With a name like Boomtube, you'd expect some booming bass. Read our review to find out if that's what you get.

Ben Patterson
3 min read

Editors' Note: The rating on this review has been lowered from 7.0 to 6.7 due to changes in the competitive marketplace.


Think Outside Boomtube H2O1

The Good

Think Outside's Boomtube H201 features a slick, eye-catching design and an internal, rechargeable battery for use on the go.

The Bad

The pricey Think Outside Boomtube H201 offers so-so bass response, and there's no holder or slot for portable music players.

The Bottom Line

The overall design of Think Outside's Boomtube H201 might be unique--even cool--but we could have done with a bit more boom.
Think Outside Boomtube H2O1

If Think Outside's Boomtube H2O1 looks familiar, you may have been paying attention when Virgin Electronics was still around: The H2O1 is actually the acquired version of the Boomtube EX. Think Outside purchased the design when Virgin Electronics was dissolved, and that design is enticing indeed. Your musically inclined buddies will drool when you set up the silver, eye-catching Boomtube, but their faces might fall as their ears strain for the promised heart-stopping bass. A thick, heavy metal tube with remote speakers that unscrew from either end, the 'Tube is certainly unique; unfortunately, we could have done with a bit more boom, a cleaner cable setup, and a discount on the steep $200 price tag.
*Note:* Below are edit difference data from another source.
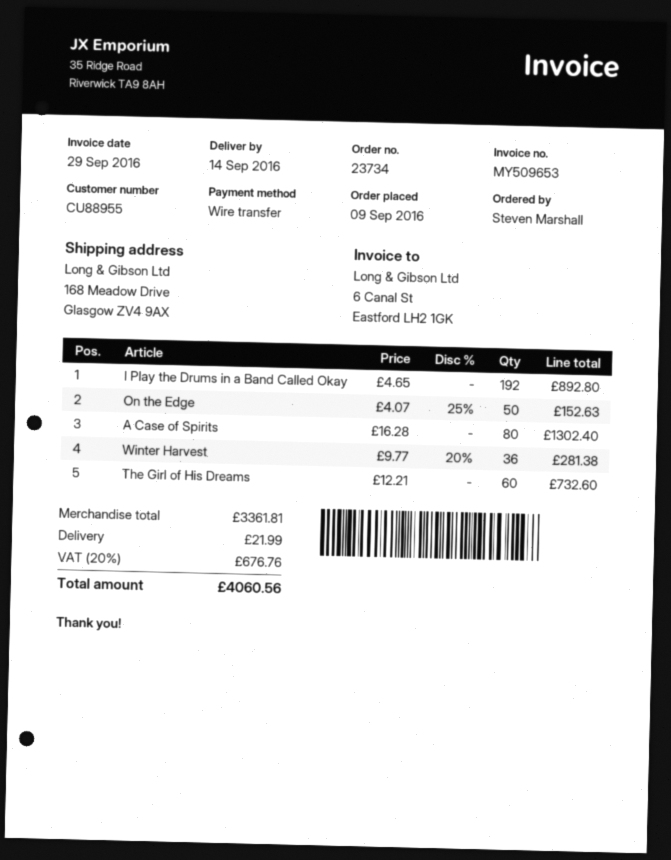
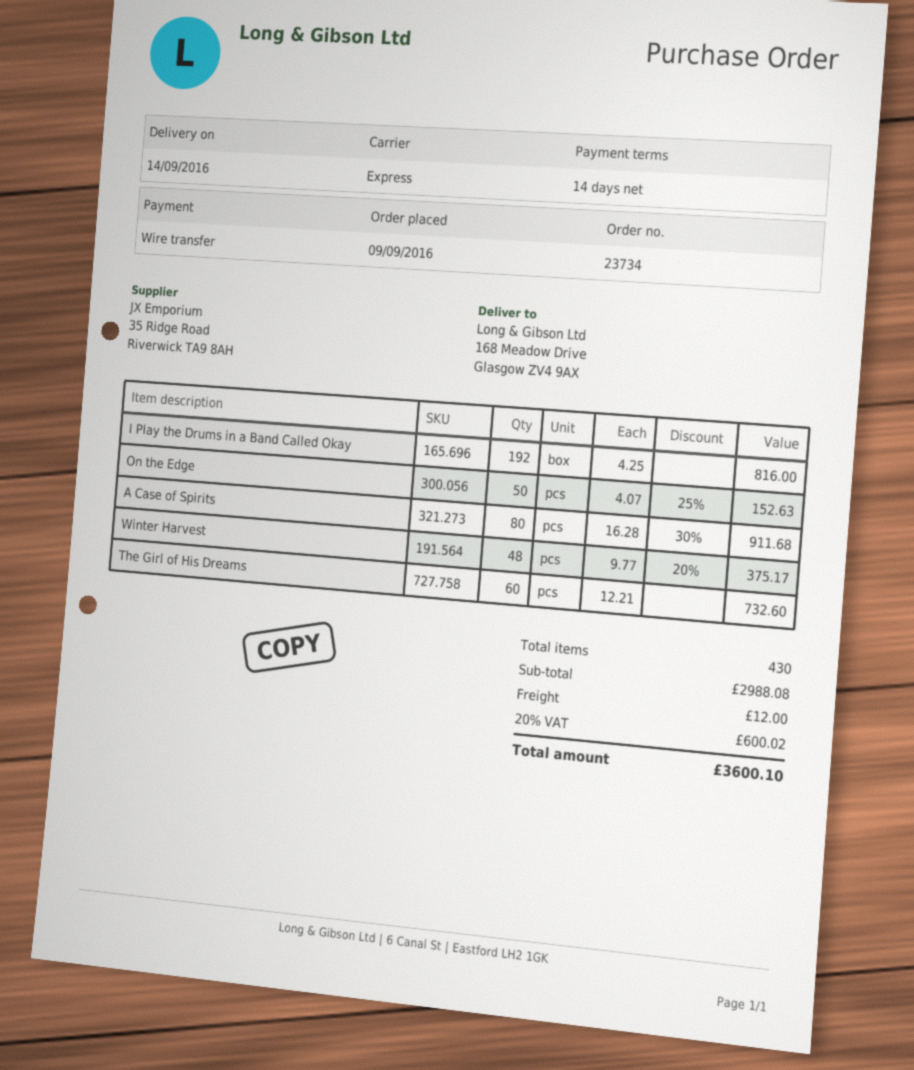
I Play the Drums in a Band Called Okay: 192 x 4.65 = 892.80 -> 192 x 4.25 = 816.00
A Case of Spirits: 80 x 16.28 = 1302.40 -> 80 x 16.28 - 30% = 911.68
Winter Harvest: 36 x 9.77 - 20% = 281.38 -> 48 x 9.77 - 20% = 375.17
subtotal: 3361.81 -> 2988.08
shipping: 21.99 -> 12.00
tax: 20% = 676.76 -> 20% = 600.02
total: 4060.56 -> 3600.10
The silver, cylindrical Think Outside Boomtube H201--measuring 12 inches long and 2.8 inches in diameter--might easily be mistaken for a large Thermos bottle, although at 3.2 pounds, there's clearly more than chicken soup inside. When you're ready to crank out the tunes, you unscrew the Boomtube's two end caps and set them on a flat surface, with the open ends (with speakers inside) facing out. Next, you attach the remote speakers to the main tube with a pair of included RCA plugs; a pair of always-attached retractable cords would have made for a cleaner design. Then connect your iPod, music player, or PC with the minijack-to-minijack cable. There's no obvious slot or base for your music player, so you'll have to lay it on the floor or the surface next to the Boomtube--again, not the most optimal design. Finally, you can run the Boomtube using the included AC adapter or its rechargeable lithium-ion battery, which is rated for an uninspiring 5 hours of music; by contrast, the $150 Logitech mm50's rechargeable battery is rated for 10 hours. Volume and bass-response dials flank the power button, which sits atop the main tube; the rim of the power button glows green when the tube is plugged into an AC outlet and red when running off the battery. The Boomtube also comes with a sturdy, stylish carrying case, as well as a pair of earplugs for the neighbors--cute and how very Virgin-sounding.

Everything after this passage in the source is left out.